(Data supplied Opens)

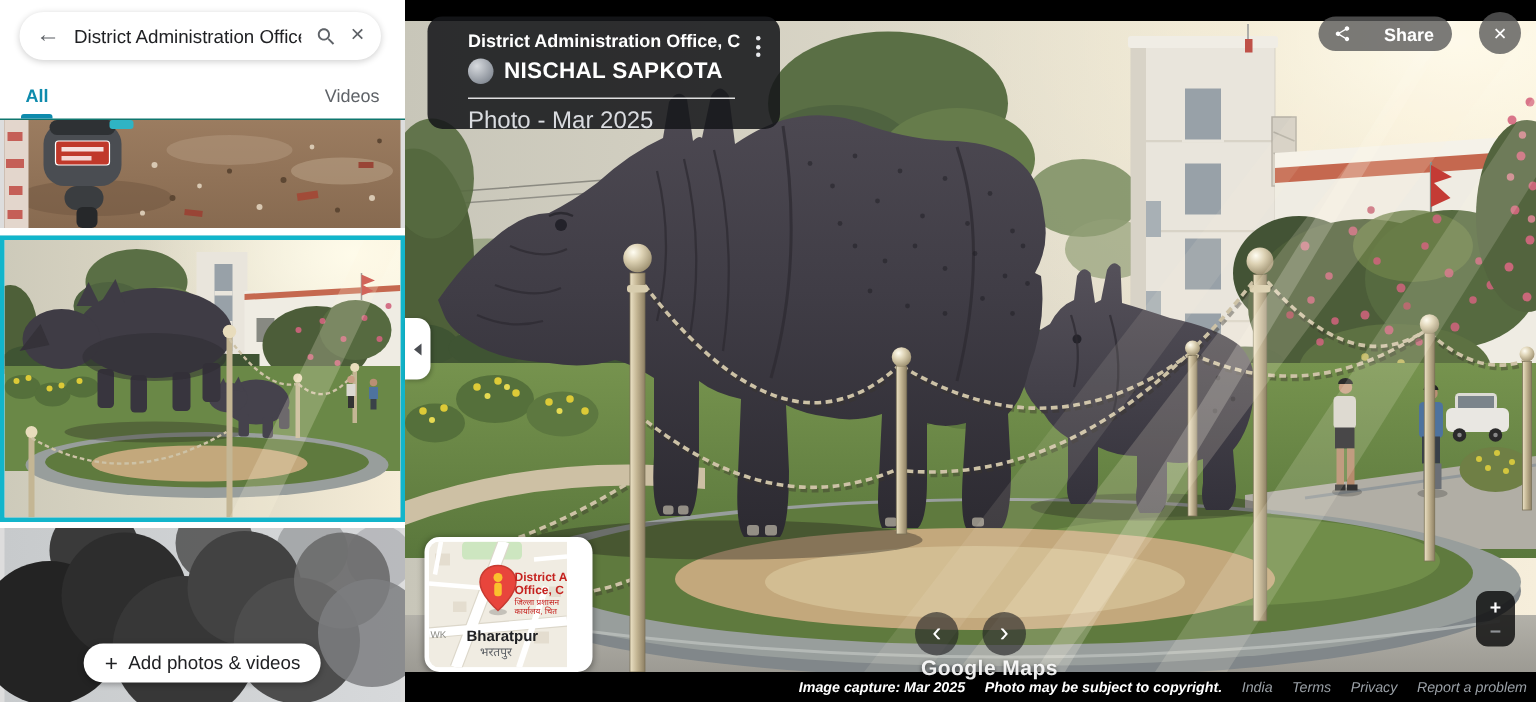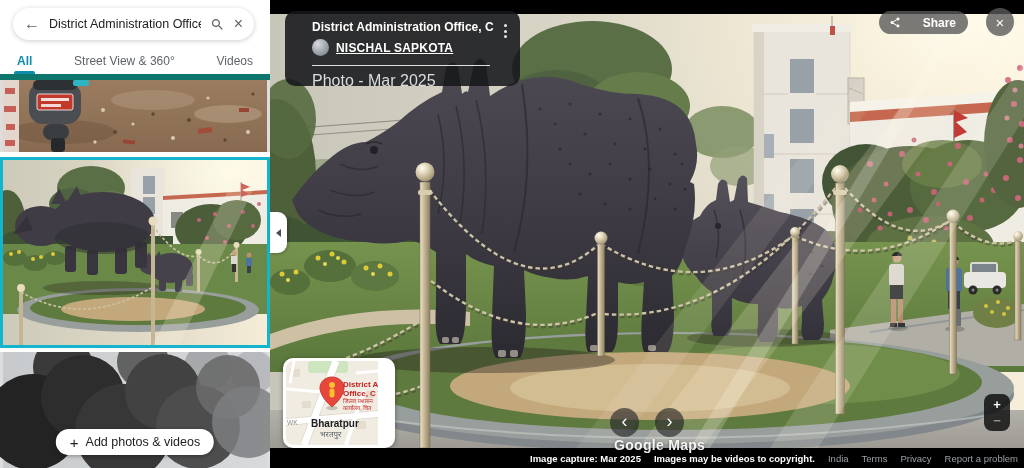"NISCHAL SAPKOTA" .author { font-size: 12px -> 15px; text-decoration: underline -> none }
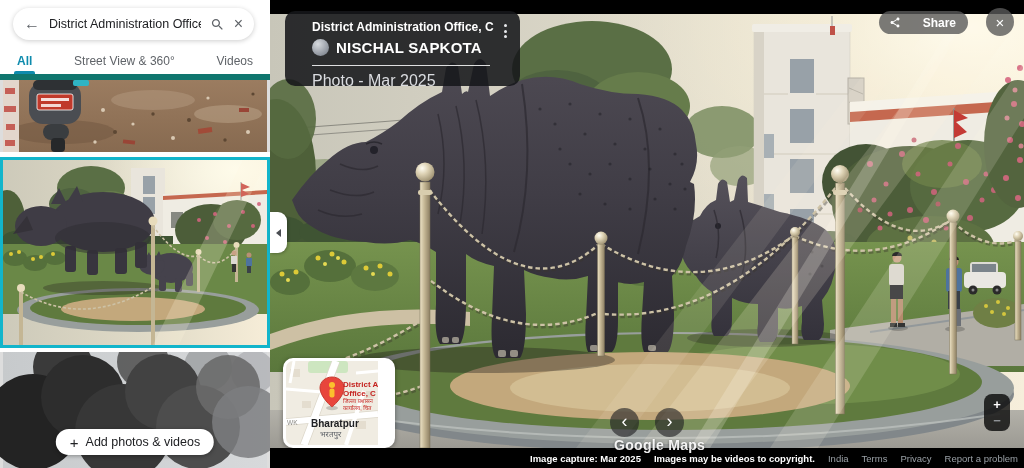"All" .tabs { border-bottom: 6px solid #0f766e -> 1px solid #0f766e }
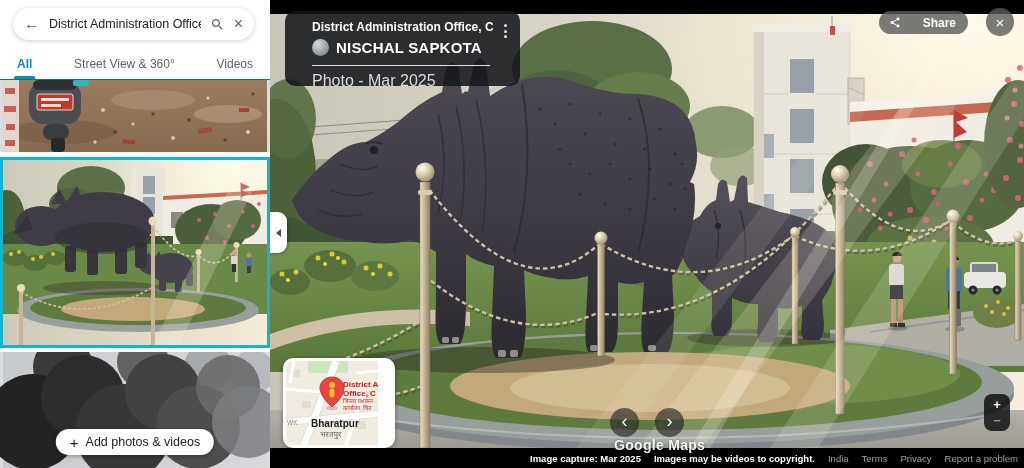"Street View & 360°" div.tab { html: <div> <span>Street View &amp; 360°</span> </div> -> none }
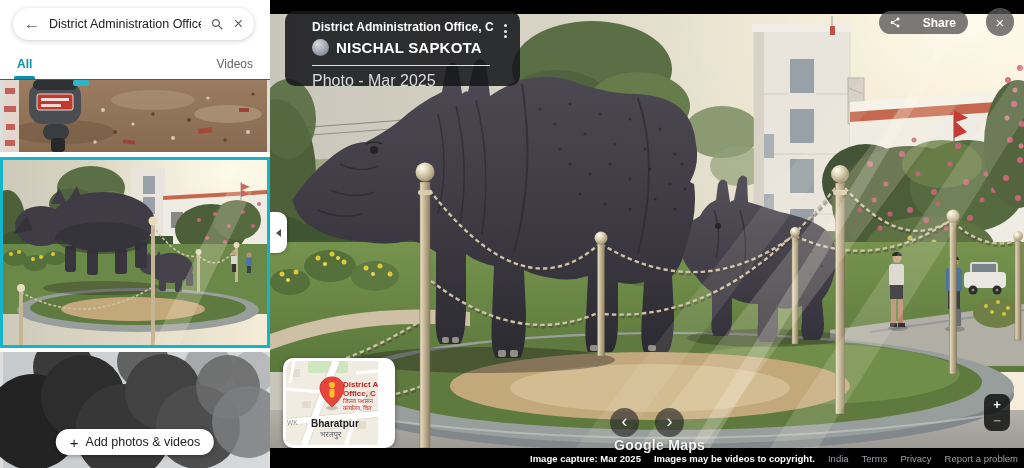"Image capture: Mar 2025" .footer { font-style: none -> italic }
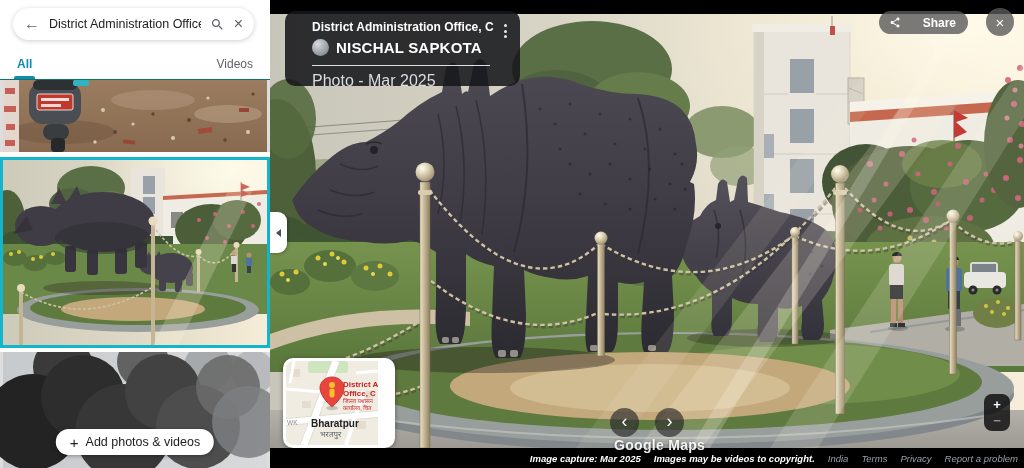"Images may be videos to" span.f-strong { text: Images may be videos -> Photo may be subject }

(Data supplied Closes)

> **Exercise directions**:
From the first line to the last, transcribe the listing exactly; skip the pictures.

> **Worked solution**:
"NISCHAL SAPKOTA" .author { font-size: 12px -> 15px; text-decoration: underline -> none }
"All" .tabs { border-bottom: 6px solid #0f766e -> 1px solid #0f766e }
"Street View & 360°" div.tab { html: <div> <span>Street View &amp; 360°</span> </div> -> none }
"Image capture: Mar 2025" .footer { font-style: none -> italic }
"Images may be videos to" span.f-strong { text: Images may be videos -> Photo may be subject }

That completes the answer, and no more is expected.